__Exercise requirements__
Find the line with "border-top:1px solid #3a4a60;border-bottom:1px" in the entries below, then reproduce it and every line after it down to and including the line with "-103,21 +103,21 @@", exactly.

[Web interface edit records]
===============

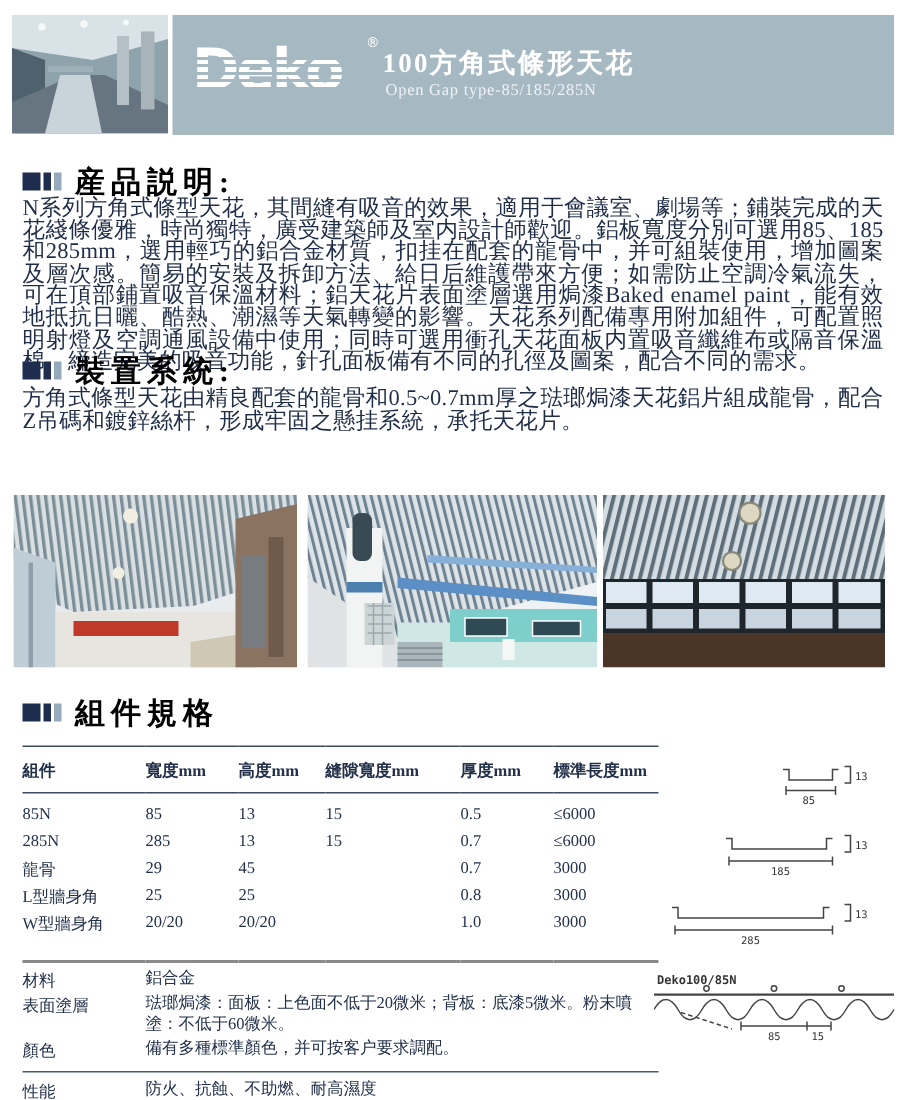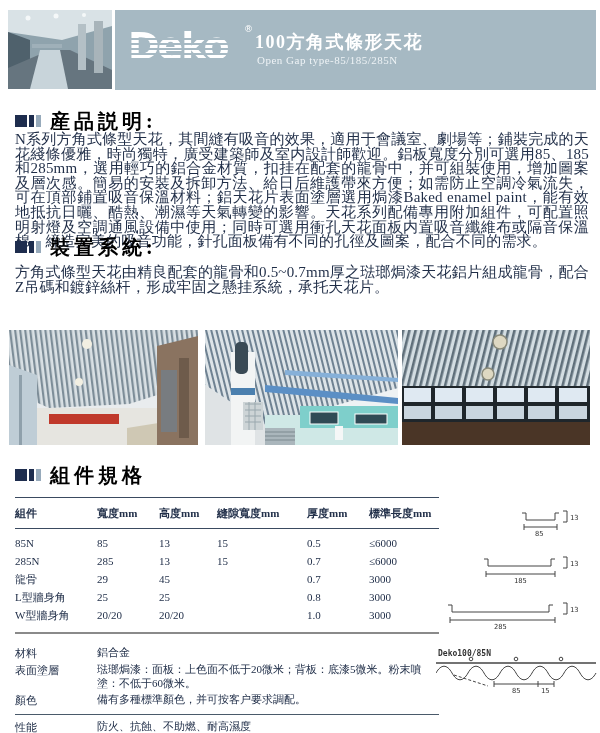--- a/index.html
+++ b/index.html
@@ -37,21 +37,21 @@
   .photo{position:absolute;top:330px;height:115px;}
   .photo svg{display:block;}
 
   
   table.spec{position:absolute;left:15px;top:497px;width:424px;border-collapse:collapse;
         font-size:11px;color:#22304a;table-layout:fixed;}
   table.spec th{font-weight:bold;text-align:left;height:30px;vertical-align:middle;
         border-top:1px solid #3a4a60;border-bottom:1px solid #3a4a60;padding:0;}
   table.spec td{height:18px;vertical-align:middle;padding:0;}
   table.spec tr.first td{padding-top:5px;}
-  table.spec tr.last td{border-bottom:2px solid #8a8a8a;padding-bottom:8px;}
+  table.spec tr.last td{border-bottom:2px solid #8a8a8a;padding-bottom:16px;}
   .cw1{width:82px;} .cw2{width:62px;} .cw3{width:58px;} .cw4{width:90px;} .cw5{width:62px;} .cw6{width:70px;}
 
   
   .materials{position:absolute;left:15px;top:644px;width:424px;font-size:11px;color:#22304a;}
   .mrow{display:flex;align-items:flex-start;}
   .mlabel{width:82px;flex:0 0 82px;}
   .mvalue{flex:1;line-height:13.5px;}
   .mrow.m1{padding:2px 0 1px 0;}
   .mrow.m2{padding:1px 0;}
   .mrow.m3{padding:2px 0 6px 0;border-bottom:1px solid #4a5a6a;}
@@ -103,21 +103,21 @@
   <div class="para" style="top:132px;">N系列方角式條型天花，其間縫有吸音的效果，適用于會議室、劇場等；鋪裝完成的天花綫條優雅，時尚獨特，廣受建築師及室内設計師歡迎。鋁板寬度分別可選用85、185和285mm，選用輕巧的鋁合金材質，扣挂在配套的龍骨中，并可組裝使用，增加圖案及層次感。簡易的安裝及拆卸方法、給日后維護帶來方便；如需防止空調冷氣流失，可在頂部鋪置吸音保溫材料；鋁天花片表面塗層選用焗漆Baked enamel paint，能有效地抵抗日曬、酷熱、潮濕等天氣轉變的影響。天花系列配備專用附加組件，可配置照明射燈及空調通風設備中使用；同時可選用衝孔天花面板内置吸音纖維布或隔音保溫棉，締造完美的吸音功能，針孔面板備有不同的孔徑及圖案，配合不同的需求。</div>
 
   <div class="section-title" style="top:238px;">
     <span class="bullets">
         <i class="b1"></i>
         <i class="b2"></i>
         <i class="b3"></i>
       </span>
     <span class="stitle">裝置系統:</span>
   </div>
-  <div class="para" style="top:265px;">方角式條型天花由精良配套的龍骨和0.5~0.7mm厚之琺瑯焗漆天花鋁片組成龍骨，配合Z吊碼和鍍鋅絲杆，形成牢固之懸挂系統，承托天花片。</div>
+  <div class="para" style="top:259px;">方角式條型天花由精良配套的龍骨和0.5~0.7mm厚之琺瑯焗漆天花鋁片組成龍骨，配合Z吊碼和鍍鋅絲杆，形成牢固之懸挂系統，承托天花片。</div>
 
   <div class="photo" style="left:9px;width:189px;">
     <svg width="189" height="115" viewBox="0 0 189 115">
       <defs>
         <pattern id="strip1" width="5" height="5" patternUnits="userSpaceOnUse" patternTransform="rotate(-7)">
           <rect width="5" height="5" fill="#d9e0e4"></rect>
             <rect width="2.2" height="5" fill="#7d8d98"></rect>
         </pattern>
       </defs>
       <rect width="189" height="115" fill="#e9ecee"></rect>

===============

__Task response__
         border-top:1px solid #3a4a60;border-bottom:1px solid #3a4a60;padding:0;}
   table.spec td{height:18px;vertical-align:middle;padding:0;}
   table.spec tr.first td{padding-top:5px;}
-  table.spec tr.last td{border-bottom:2px solid #8a8a8a;padding-bottom:8px;}
+  table.spec tr.last td{border-bottom:2px solid #8a8a8a;padding-bottom:16px;}
   .cw1{width:82px;} .cw2{width:62px;} .cw3{width:58px;} .cw4{width:90px;} .cw5{width:62px;} .cw6{width:70px;}
 
   
   .materials{position:absolute;left:15px;top:644px;width:424px;font-size:11px;color:#22304a;}
   .mrow{display:flex;align-items:flex-start;}
   .mlabel{width:82px;flex:0 0 82px;}
   .mvalue{flex:1;line-height:13.5px;}
   .mrow.m1{padding:2px 0 1px 0;}
   .mrow.m2{padding:1px 0;}
   .mrow.m3{padding:2px 0 6px 0;border-bottom:1px solid #4a5a6a;}
@@ -103,21 +103,21 @@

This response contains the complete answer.